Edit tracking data
================
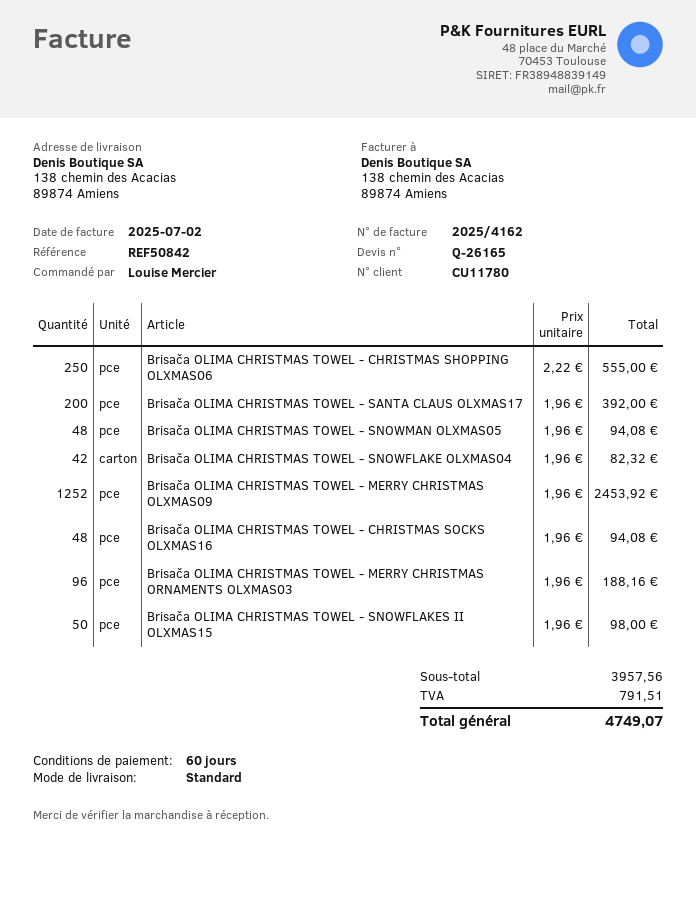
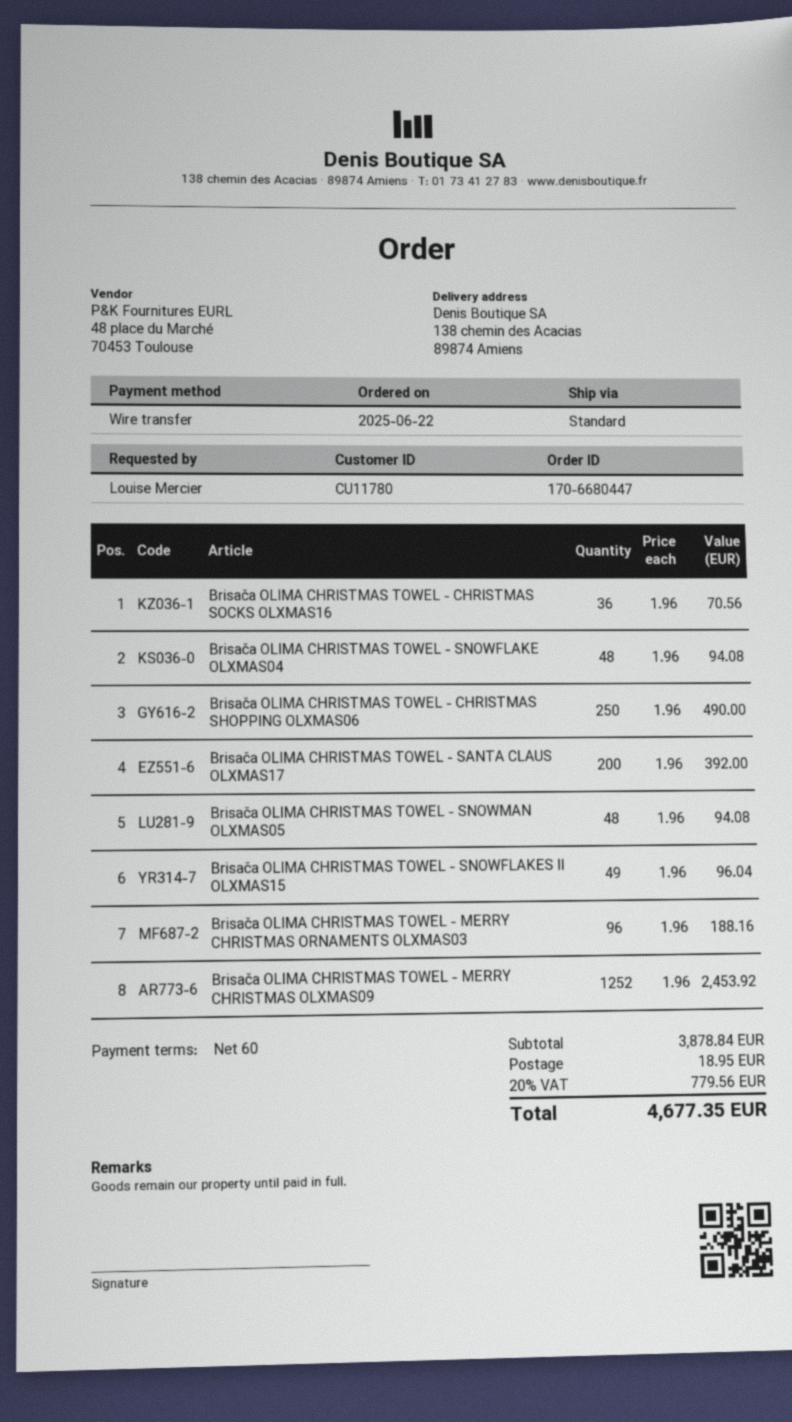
Brisača OLIMA CHRISTMAS TOWEL - CHRISTMAS SHOPPING OLXMAS06: 250 x 2.22 = 555.00 -> 250 x 1.96 = 490.00
Brisača OLIMA CHRISTMAS TOWEL - SNOWFLAKE OLXMAS04: 42 x 1.96 = 82.32 -> 48 x 1.96 = 94.08
Brisača OLIMA CHRISTMAS TOWEL - CHRISTMAS SOCKS OLXMAS16: 48 x 1.96 = 94.08 -> 36 x 1.96 = 70.56
Brisača OLIMA CHRISTMAS TOWEL - SNOWFLAKES II OLXMAS15: 50 x 1.96 = 98.00 -> 49 x 1.96 = 96.04
subtotal: 3957.56 -> 3878.84
shipping: none -> 18.95
tax: 791.51 -> 779.56
total: 4749.07 -> 4677.35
================
DIRECTIONS:
In the records above, count the lines holding the word "CHRISTMAS"; give only that number.

RESPONSE BELOW:
4